One of these monsters are described in this Gist with the purpose to let you learn a bit more about cypher.

The model

Asuming a customer relation model, drawn in a graph that is stored in neo4j with following nodes:

  • a Customer node, representing the basic customer data

  • an OrgUnit node, representing the team of our company

  • an Employee node, representing an Employee of our company

  • a Name node, representing any name

  • an Address node, representing any address

and the corresponding releations between them.

crm graph model
Figure 1. A simple crm model

For simplicity reasons, names and addresses are not detailed as they would in productive models.

The task

What do we want to achieve?

Let’s assume, the graph database is backed behind a customer service portal, which is a webpage, where the customer can do some self service operations.
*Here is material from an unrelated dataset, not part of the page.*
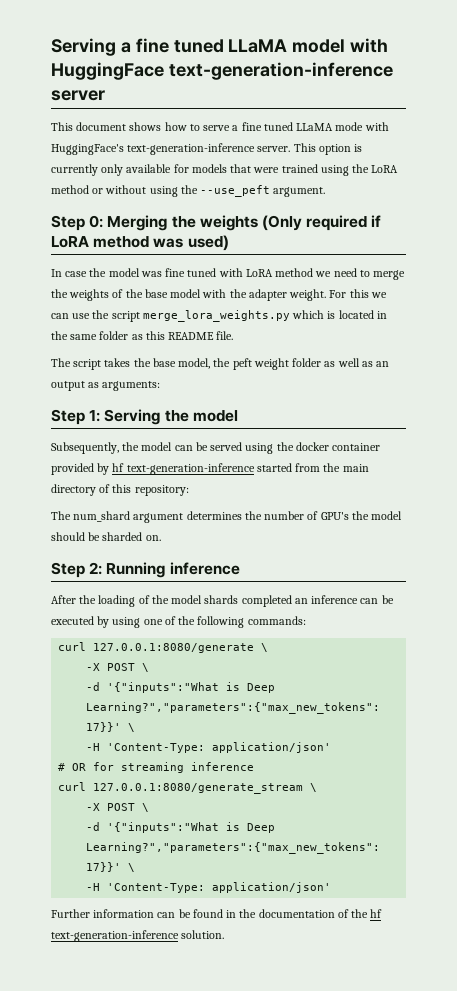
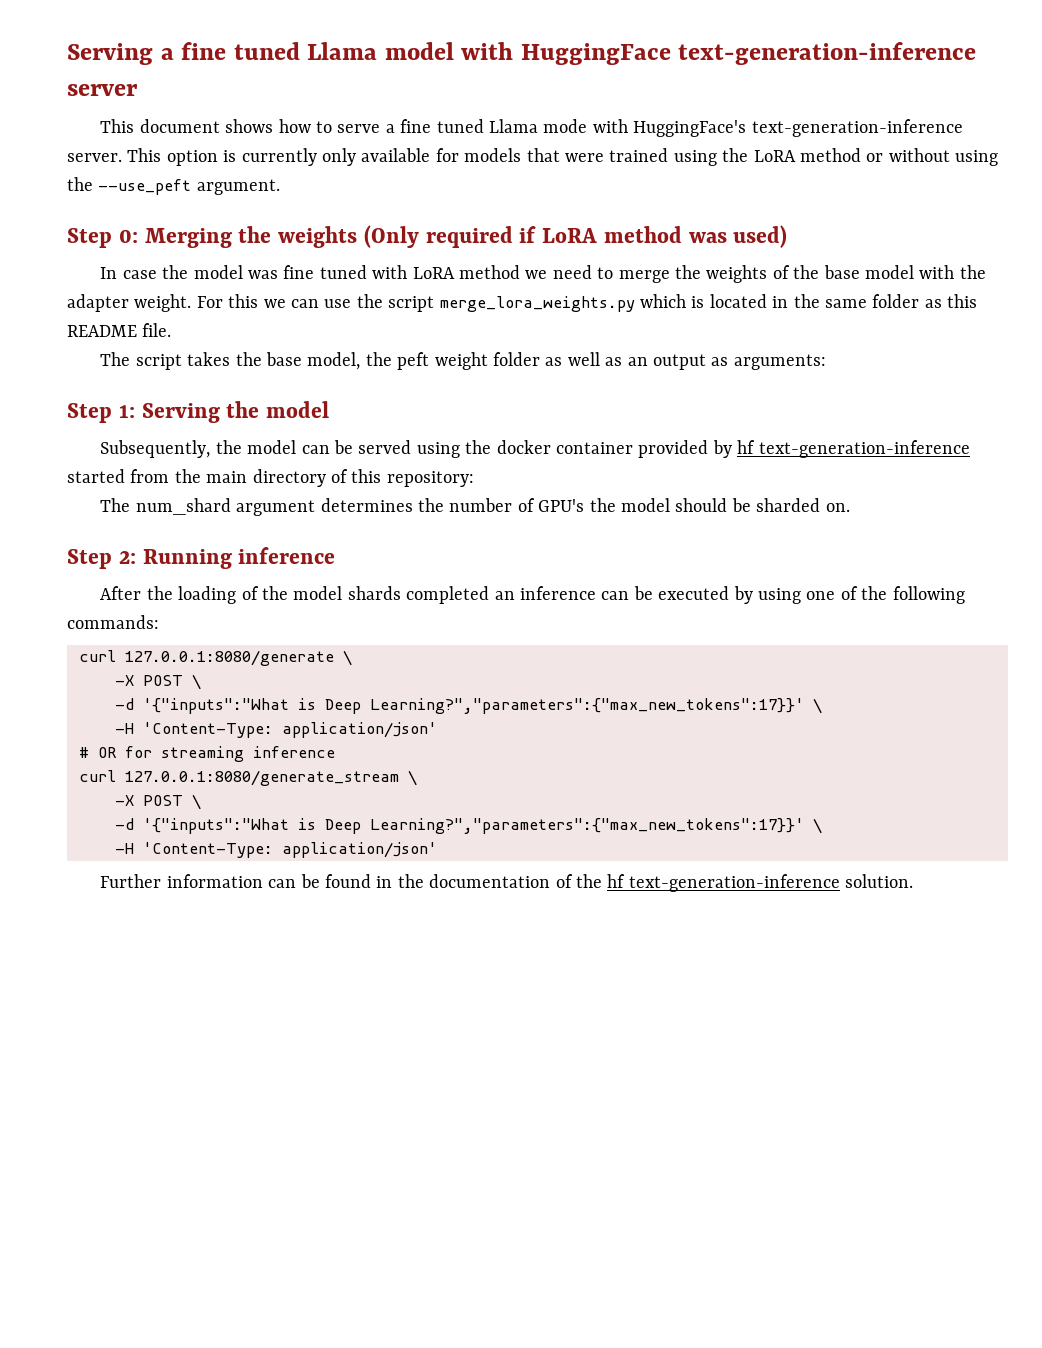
- Serving a fine tuned LLaMA model with HuggingFace text-generation-inference server
+ Serving a fine tuned Llama model with HuggingFace text-generation-inference server
- This document shows how to serve a fine tuned LLaMA mode with HuggingFace's text-generation-inference server.
+ This document shows how to serve a fine tuned Llama mode with HuggingFace's text-generation-inference server.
The portal will show the responsible persons in charge for the currently logged-in customer in a "Request Support" site.

To fetch the informations for this site, we have to query the database and returning a json, that contains all addresses (telephone numbers, email addresses, geographic addresses a.s.o.) of all employees, that supports the current logged-in customer.

The solution - step by step

The Basic Path

First, in respect to our model, we need to fetch all employees, that are members of an orgunit that acts as a support-team for the given customer.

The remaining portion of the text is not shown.